This is a self study question, so there's no deadline.

In a filter design such as the first one in the AC unit chapter 8 of the Kuphaldt book, where does the filtered current go? It's not being grounded out or shorted to anywhere. Is it dissipated as heat, radiated off into space, and/or simply stored in the inductor's magnetic field?

https://www.allaboutcircuits.com/textbook/alternating-current/chpt-8/low-pass-filters/

Thank you very much.

 

where does the filtered current go?

There is no "filtered current".
The inductive reactance of the inductor simply increases as the frequency increases, which reduces the current to, and the voltage across the load, as shown in the LTspice simulation below:
The output voltage falls to the -3dB point (0.7V) when the inductive reactance equals the load resistance at 53Hz.

 

Okay, thank you. I believe I get it. The electromotive force simply isn't allowed to push as much current through the inductor at a higher frequency because it meets more impedance at that frequency. The lower frequency is what's desired, so we let the higher frequency be attenuated.

Comparing to the inductive high-pass filter then, shorting the lower frequencies away from the load is really shifting the ratio of where the voltage is allowed to push current so more of the desired higher frequencies go where we want them. That perhaps makes more sense in the form of equations than the words I'm coming up with right now. However, is this a proper understanding?

 

Hi,

If you really want to understand this then it's not a good idea to take the point of view where we have the inductor acting like just a frequency sensitive resistor because it's not that. It's an energy storage element and that is different like the difference between a computer memory and a computer display monitor/keyboard.

You can understand that the inductor current is out of phase with the voltage source, and that means that sometimes the inductor is supplying current to the source, not always getting current from the source. It stores a little energy that it can put back into the source. As the frequency gets higher, the phase shfit gets bigger so it puts more and more energy back into the source so the output gets less and less energy into the resistor.
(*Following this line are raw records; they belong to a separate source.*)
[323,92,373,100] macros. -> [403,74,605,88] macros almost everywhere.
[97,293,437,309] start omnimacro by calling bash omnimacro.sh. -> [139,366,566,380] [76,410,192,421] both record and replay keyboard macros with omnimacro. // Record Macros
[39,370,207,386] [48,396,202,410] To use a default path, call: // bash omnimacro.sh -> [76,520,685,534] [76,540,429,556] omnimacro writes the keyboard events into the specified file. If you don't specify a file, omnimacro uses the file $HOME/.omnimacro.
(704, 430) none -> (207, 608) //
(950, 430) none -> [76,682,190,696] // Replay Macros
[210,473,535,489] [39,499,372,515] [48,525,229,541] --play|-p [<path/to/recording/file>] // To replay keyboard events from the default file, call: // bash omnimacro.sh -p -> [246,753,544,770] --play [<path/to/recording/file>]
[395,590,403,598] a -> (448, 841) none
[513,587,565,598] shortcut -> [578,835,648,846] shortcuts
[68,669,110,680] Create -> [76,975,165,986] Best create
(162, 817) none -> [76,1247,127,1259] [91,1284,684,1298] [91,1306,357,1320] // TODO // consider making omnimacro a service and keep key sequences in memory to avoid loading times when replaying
If there was no resistor the inductor would store energy and then put it back into the source as the cycle progresses. That's with an ideal inductor of course. So over one cycle the inductor takes in energy and then releases some of it into the resistor and some back into the source, and the amount into the resistor gets larger as the frequency goes down as the phase shift decreases.

Do some plots showing the energy in all three components.
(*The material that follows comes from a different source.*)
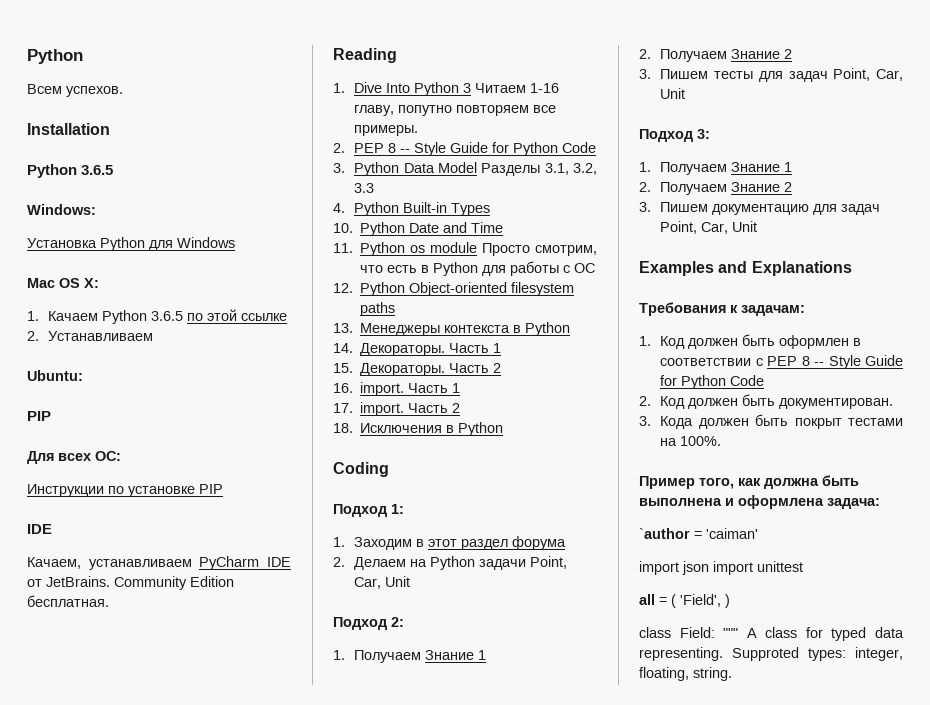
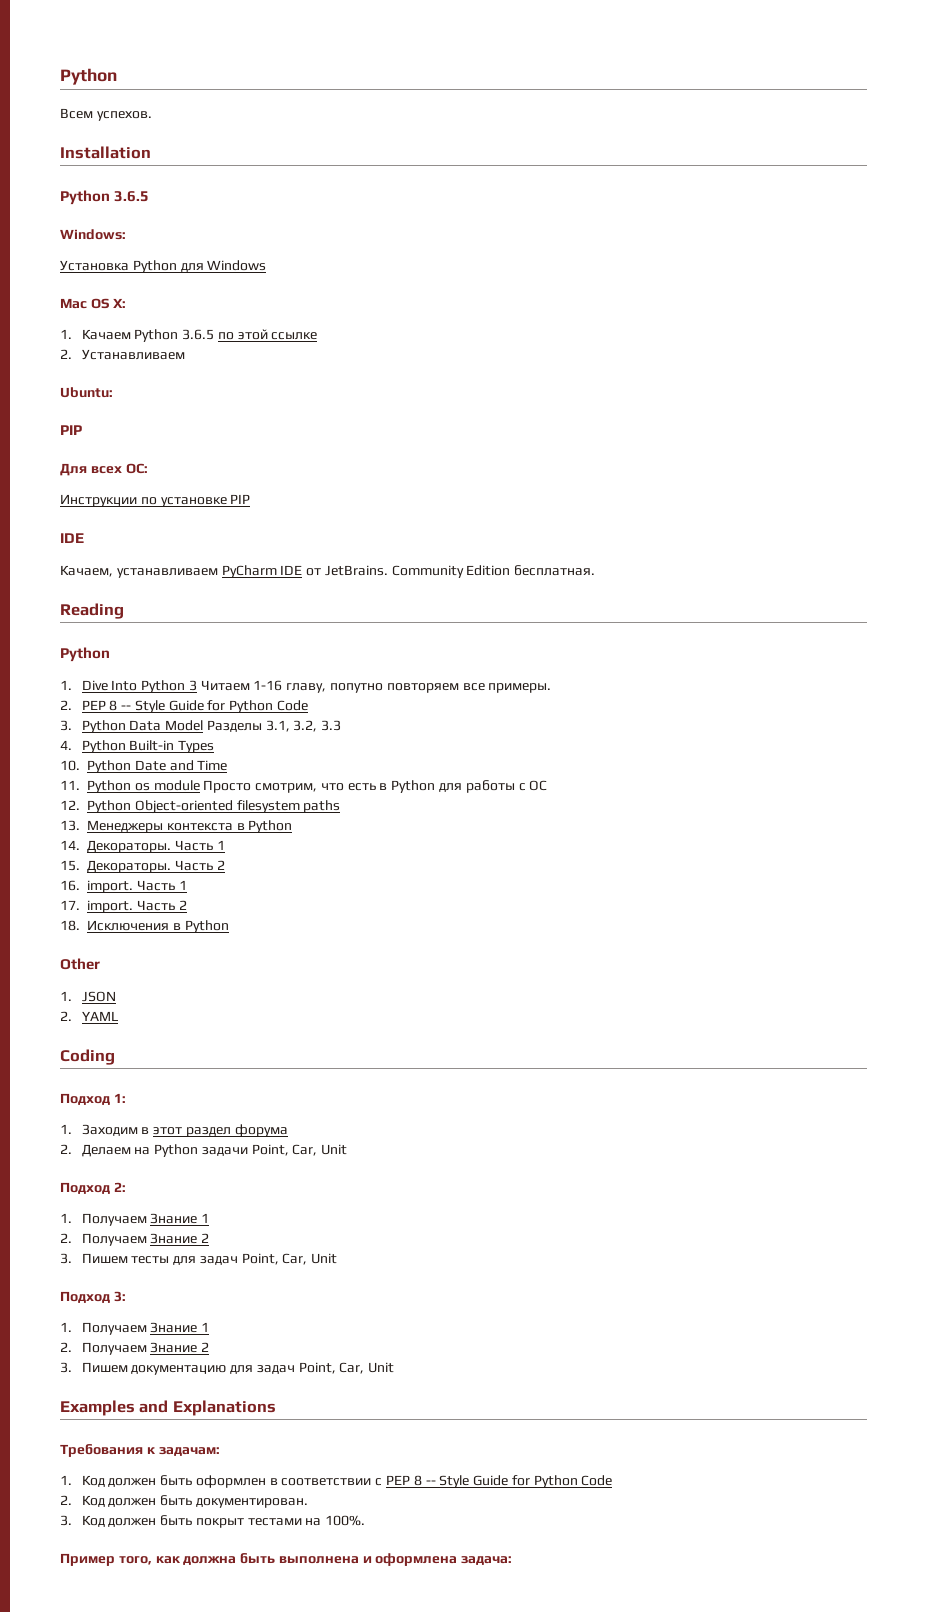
(397, 55) none -> [60,647,110,662] // Python
(504, 429) none -> [60,958,100,970] [60,991,116,1002] [60,1011,118,1021] // Other // 1. JSON // 2. YAML
[660,416,694,429] Кода -> [81,1515,105,1527] Код
[639,528,758,539] [639,561,803,575] [639,594,730,608] [639,627,904,641] [639,647,903,661] [639,667,732,681] // `author = 'caiman' // import json import unittest // all = ( 'Field', ) // class Field: """ A class for typed data representing. Supproted types: integer, floating, string. -> (513, 1560) none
The capacitor LPF will put a little energy back into the source also but some is lost in the series resistor too which accounts for some of the filtering action.

 

MrAi is correct,
you should replace coil with a frequency depended impedance.
changing the frequency will change the impedance (resistance) and will also change the current.

Iresistor = V1 / (impedance+resistor)
Vresistor = Iresistor x resistor.
energy in resistor = (iresistor) ^2 x resistor

Total energy ( from V1) = V1* Iresistor ( sum of both impedance and resistor)
now you are able to calculate power in impedance.( this will allow you to calculate the wire size and core related to the used frequency)

Picbuster

 

...sometimes the inductor is supplying current to the source, not always getting current from the source. It stores a little energy that it can put back into the source. As the frequency gets higher, the phase shfit gets bigger so it puts more and more energy back into the source so the output gets less and less energy into the resistor

This is helpful. The inductor is, more or less, pushing back while a resistor is just getting in the current's way.

So the higher frequencies are being sent back to where they came from. If the inductor is parallel to the load, the path back to source is also a path to load. And that's the design of an inductive high-pass filter. I hope I understand correctly, because that makes a lot of sense.

 

correct!
next step is to create an amplification( creating a resonator circuit by adding parallel a capacitor to the coil).
What happened? when the resonance frequency is reached the impedance goes high and the voltage over the coil goes up and over the resistor down.
This will produce a dip in the bandwidth measured over the resistor for that frequency.

Picbuster

 

correct!
next step is to create an amplification( creating a resonator circuit by adding parallel a capacitor to the coil).

Picbuster

Amplification is not the correct word because there is no such thing as amplification by passive resonance. The energy of oscillation is exactly the energy (minus losses) of the external forces supplied because of energy conservation. It is possible to have Entrainment where coupled (electrical) systems feedback energy to reinforce the oscillation.

 

Amplification is not the correct word because there is no such thing as amplification by passive resonance.

But the voltage amplitude can be increased by resonance.

 

But the voltage amplitude can be increased by resonance.

Sure, you can do that with a simple non-resonant transformer too. We don't consider that amplification either. I understood the point he was making, resonance can be a energy storage system that can modify the effects and characteristics of energy flow in a circuit as it transforms from magnetic to electric and back at resonance.